Facile and mass-producible Ni-added iron nanowires with excellent microwave absorbing performance

• Published in: Journal of materials research and technology Vol. 27; pp. 6527 - 6537
• Main Authors: Cai, Xu-Xiang, Tsou, Sheng-Jung, Chiou, Yuh-Jing, Yang, Ruey-Bin, Liou, Sz-Chian, Chiou, Wen-An, Lin, Hong-Ming, Lin, Chung-Kwei
• Format: Journal Article
• Language: English
• Published: Elsevier B.V 01.11.2023; Elsevier
• Subjects: Coaxial line method; Complex permeability; Complex permittivity; Efficient maximum absorption bandwidth; Nickel-added iron nanowire; Reflection loss; Coaxial line method; Efficient maximum absorption bandwidth; Complex permeability; Reflection loss; Complex permittivity; Nickel-added iron nanowire
• ISSN: 2238-7854
• DOI: 10.1016/j.jmrt.2023.11.040

The application of magnetic nanocrystalline powders as radar absorption materials is increasingly attracting R&D interest. Severe agglomeration and mass production, however, are critical issues for practical application of magnetic nanoparticles. In the present study, iron nanowires with varying amounts of nickel addition (0, 1, 10, 30, and 50 wt%) were synthesized via direct reduction of iron salts with the aid of strong NdFeB magnets. The yield rate of these Ni-added iron nanowires (NiFe NWs) exceeded 1 g/min, making them suitable and was feasible for mass production. The characteristics of the so-obtained NiFe NWs were confirmed using field emission scanning electron microscopy, X-ray diffraction, and high-resolution transmission electron microscopy. Composite resins with NiFe NWs additions (3, 5, and 10 wt%) were prepared and examined using the coaxial line method to reveal their microwave absorption characteristics.

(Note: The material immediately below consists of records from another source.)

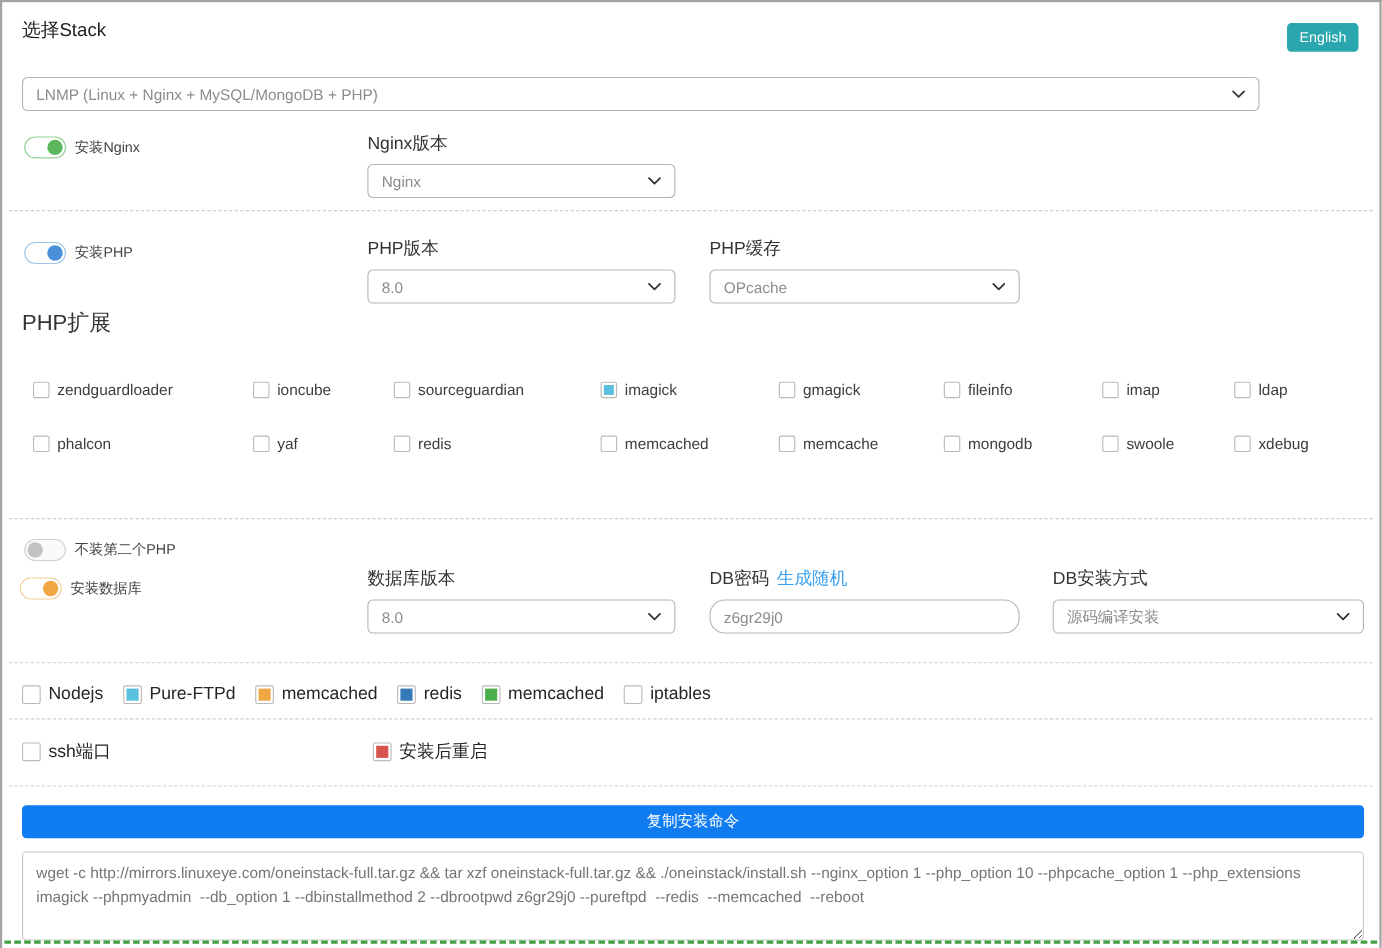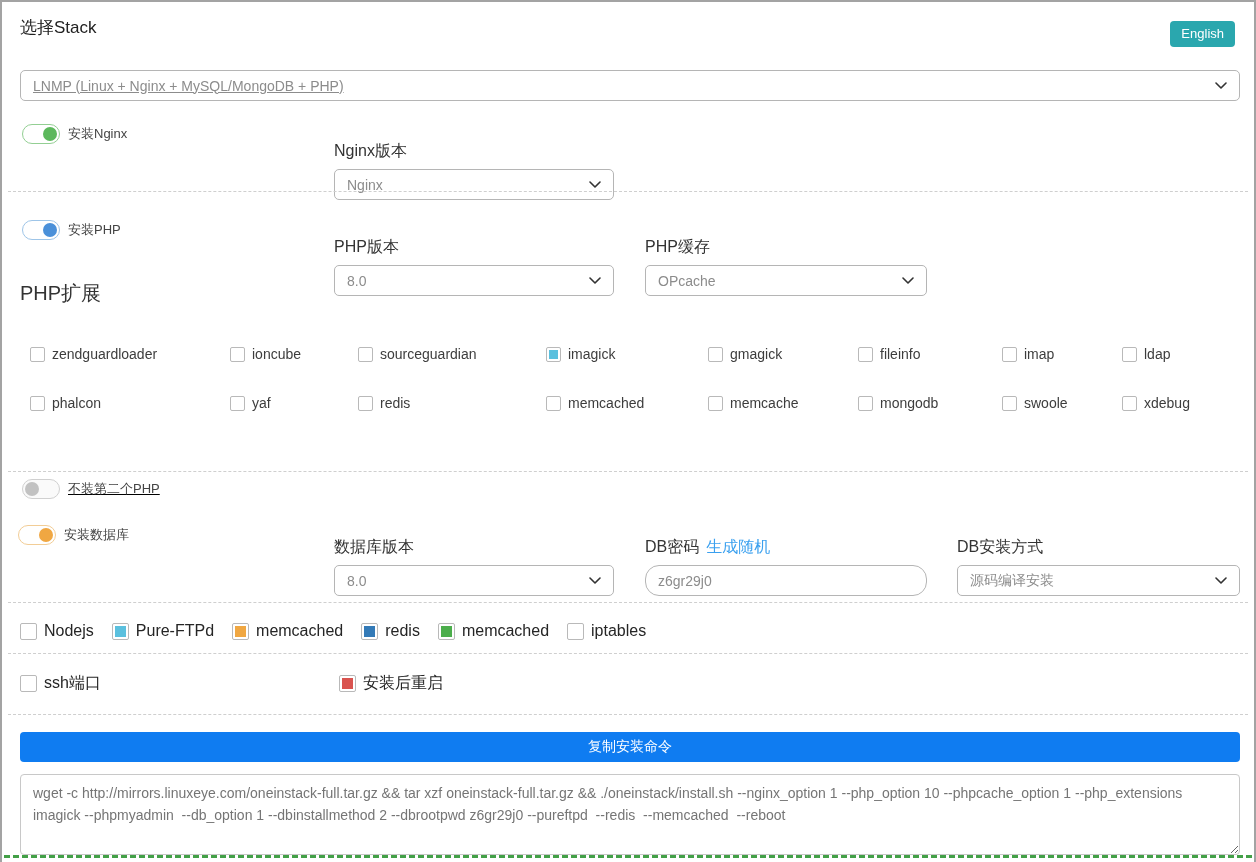--- a/index.html
+++ b/index.html
@@ -12,35 +12,35 @@
   .btn-english { position:absolute; right:19px; top:19px; background:#2aa7ae; color:#fff;
                  font-size:13px; line-height:26px; height:26px; padding:0 11px; border-radius:4px;
                  border:none; cursor:pointer; }
 
   .control { height:31px; border:1px solid #b5b5b5; border-radius:5px; background:#fff;
              display:flex; align-items:center; justify-content:space-between;
              padding:0 12px; font-size:14px; color:#8c8c8c; cursor:pointer; }
   .control .chev { display:flex; flex:none; margin-left:8px; }
   input.control { color:#8c8c8c; cursor:text; width:100%;border-radius:14px; }
 
-  .stack-select { position:absolute; left:18px; top:68px; width:1220px;text-decoration:underline; }
+  .stack-select { position:absolute; left:18px; top:68px; width:1125px; }
 
   .toggle-row { position:absolute; display:flex; align-items:center; gap:8px; }
   .toggle { width:38px; height:20px; border-radius:10px; position:relative; border:1px solid #ccc; background:#fff; flex:none; cursor:pointer; }
   .toggle .knob { position:absolute; top:2px; width:14px; height:14px; border-radius:50%; background:#bbb; }
   .toggle.on  .knob { right:2px; }
   .toggle.off .knob { left:2px; }
   .toggle.t-green  { border-color:#93cf93; } .toggle.t-green  .knob { background:#5cb85c; }
   .toggle.t-blue   { border-color:#9ec5e8; } .toggle.t-blue   .knob { background:#4a90d9; }
   .toggle.t-orange { border-color:#f2cd96; } .toggle.t-orange .knob { background:#f0a742; }
   .toggle.t-gray   { border-color:#d0d0d0; background:#fafafa; } .toggle.t-gray .knob { background:#c2c2c2; }
   .toggle-label { font-size:13px; color:#444; }
 
   .fg { position:absolute; }
-  .fg-label { font-size:16px; color:#333; line-height:22px; margin-bottom:7px; display:flex; align-items:baseline; gap:7px;margin-top:20px; }
+  .fg-label { font-size:16px; color:#333; line-height:22px; margin-bottom:7px; display:flex; align-items:baseline; gap:7px; }
   .fg-link { font-size:16px; color:#3aa0ef; text-decoration:none; cursor:pointer; }
 
   .divider { position:absolute; left:6px; right:6px; border-top:1px dashed #cfcfcf; }
   .divider-green { position:absolute; left:2px; right:2px; border-top:3px dashed #43a047; }
 
   .section-title { position:absolute; left:18px; font-size:20px; color:#333; }
 
   .ext-grid { position:absolute; left:28px; top:344px; display:grid;
               grid-template-columns:200px 128px 188px 162px 150px 144px 120px 118px; row-gap:33px; }
   .chk { display:flex; align-items:center; gap:7px; font-size:14px; color:#3d3d3d; cursor:pointer; }
@@ -226,21 +226,21 @@
     <label class="chk">
         <span class="cb">
           <span class="cb-in"></span>
         </span>
         <span>xdebug</span>
       </label>
   </div>
 
   <div class="divider" style="top:469px;"></div>
 
-  <div class="toggle-row" style="left:20px; top:477px;text-decoration:underline;">
+  <div class="toggle-row" style="left:20px; top:488px;">
     <span class="toggle off t-gray">
         <span class="knob"></span>
       </span>
     <span class="toggle-label">不装第二个PHP</span>
   </div>
 
   <div class="toggle-row" style="left:16px; top:523px;">
     <span class="toggle on t-orange">
         <span class="knob"></span>
       </span>

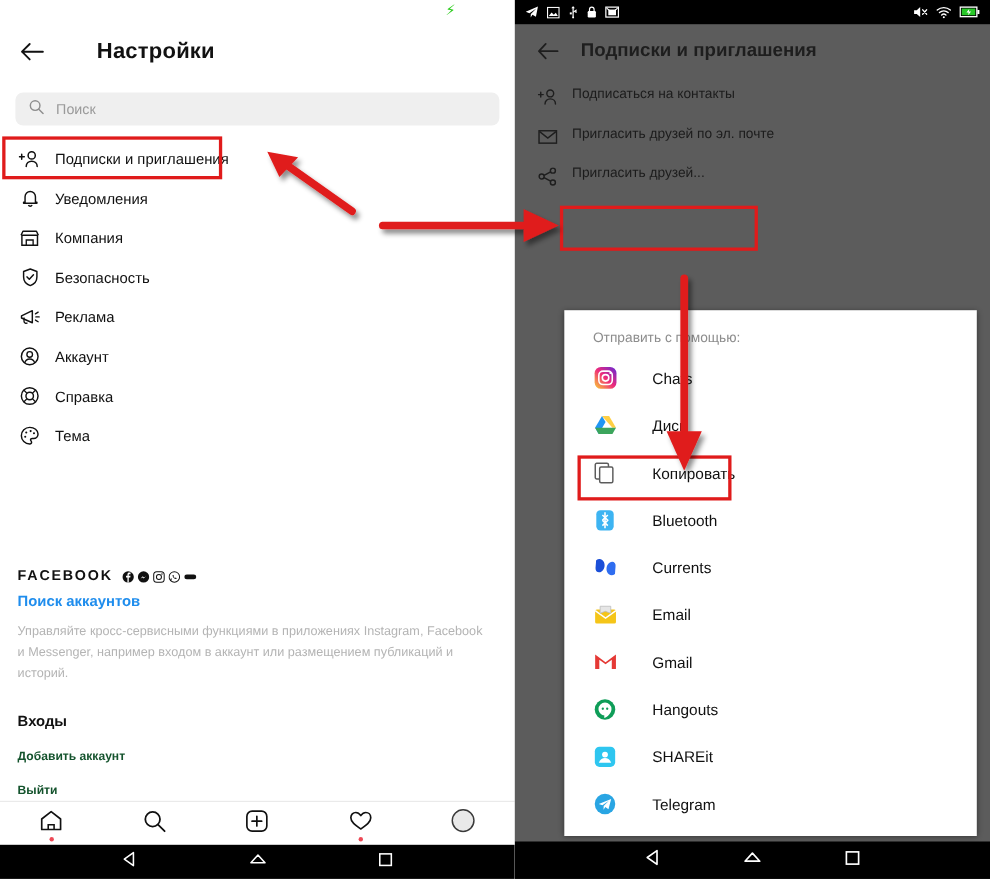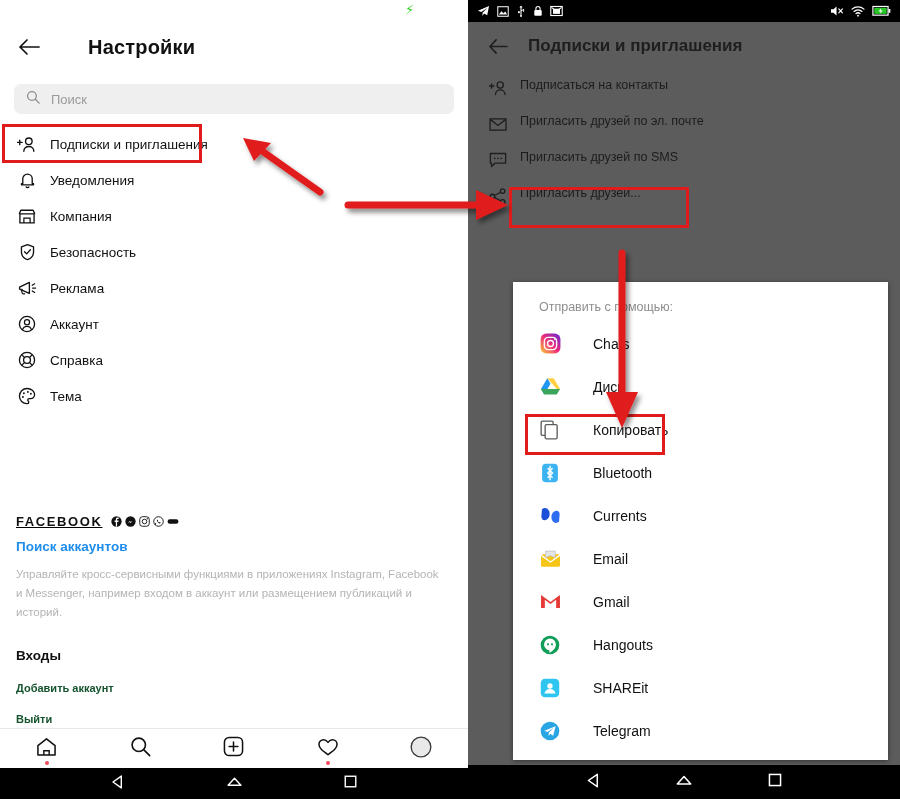--- a/index.html
+++ b/index.html
@@ -27,21 +27,21 @@
     padding:0 12px; }
   .l-search .ph { margin-left:11px; font-size:13px; color:#9a9a9a; }
 
   .l-list { position:absolute; left:0; top:126px; width:468px; }
   .l-item { height:36px; display:flex; align-items:center; padding-left:16px; }
   .l-item .ico { width:22px; height:22px; display:flex; align-items:center;
     justify-content:center; flex:0 0 22px; }
   .l-item .lbl { margin-left:12px; font-size:13.5px; color:#111; }
 
   .fb-block { position:absolute; left:16px; top:512px; width:440px; }
-  .fb-title-row { display:flex; align-items:center; height:18px;text-decoration:underline; }
+  .fb-title-row { display:flex; align-items:flex-end; height:18px; }
   .fb-word { font-size:13px; font-weight:bold; letter-spacing:1.6px; color:#111; }
   .fb-icons { margin-left:9px; display:flex; align-items:center; gap:3px; }
   .acc-link { margin-top:9px; font-size:13.5px; color:#1f8ded; font-weight:600; }
   .fb-desc { margin-top:11px; font-size:11.5px; line-height:19px; color:#b4b4b4;
     width:428px; }
   .logins-h { margin-top:26px; font-size:13.5px; font-weight:bold; color:#111; }
   .login-link { margin-top:19px; font-size:11px; color:#14532d; font-weight:700; }
 
   .l-bottomnav { position:absolute; left:0; top:728px; width:468px; height:40px;
     background:#fff; border-top:1px solid #e8e8e8; display:flex;
@@ -385,31 +385,20 @@
         <span class="lbl">Подписаться на контакты</span>
       </div>
       <div class="r-item">
         <span class="ico">
           <svg width="18" height="15" viewBox="0 0 19 16">
               <rect x="1" y="2" width="17" height="12" stroke="#1e1e1e" stroke-width="1.4" fill="none"></rect>
               <path d="M1.6 2.8 L9.5 9 L17.4 2.8" stroke="#1e1e1e" stroke-width="1.4" fill="none"></path>
             </svg>
         </span>
         <span class="lbl">Пригласить друзей по эл. почте</span>
-      </div>
-      <div class="r-item">
-        <span class="ico">
-          <svg width="18" height="16" viewBox="0 0 19 17">
-              <path d="M1.4 1.6h16.2v10.2H6.6L2.6 15.4v-3.6H1.4z" stroke="#1e1e1e" stroke-width="1.4" fill="none" stroke-linejoin="round"></path>
-              <circle cx="6" cy="6.7" r="0.95" fill="#1e1e1e"></circle>
-              <circle cx="9.5" cy="6.7" r="0.95" fill="#1e1e1e"></circle>
-              <circle cx="13" cy="6.7" r="0.95" fill="#1e1e1e"></circle>
-            </svg>
-        </span>
-        <span class="lbl">Пригласить друзей по SMS</span>
       </div>
       <div class="r-item">
         <span class="ico">
           <svg width="18" height="17" viewBox="0 0 19 18">
               <circle cx="14.4" cy="3.3" r="2.4" stroke="#1e1e1e" stroke-width="1.4" fill="none"></circle>
               <circle cx="14.4" cy="14.7" r="2.4" stroke="#1e1e1e" stroke-width="1.4" fill="none"></circle>
               <circle cx="3.6" cy="9" r="2.4" stroke="#1e1e1e" stroke-width="1.4" fill="none"></circle>
               <path d="M5.9 7.9 L12.2 4.5M5.9 10.1 L12.2 13.5" stroke="#1e1e1e" stroke-width="1.4"></path>
             </svg>
         </span>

Experimental results showed that composite resins with 10 wt% NiFe NWs additions possessed superior microwave absorbing properties, with the Ni1Fe99 NWs-added product exhibiting the best performance. When produced with a thickness of 1.7 mm, the reflection loss of the composites reached −39.28 dB at 12.53 GHz. Additionally, the efficient maximum absorption bandwidth was 3.33 GHz, ranging from 14.27 to 17.60 GHz.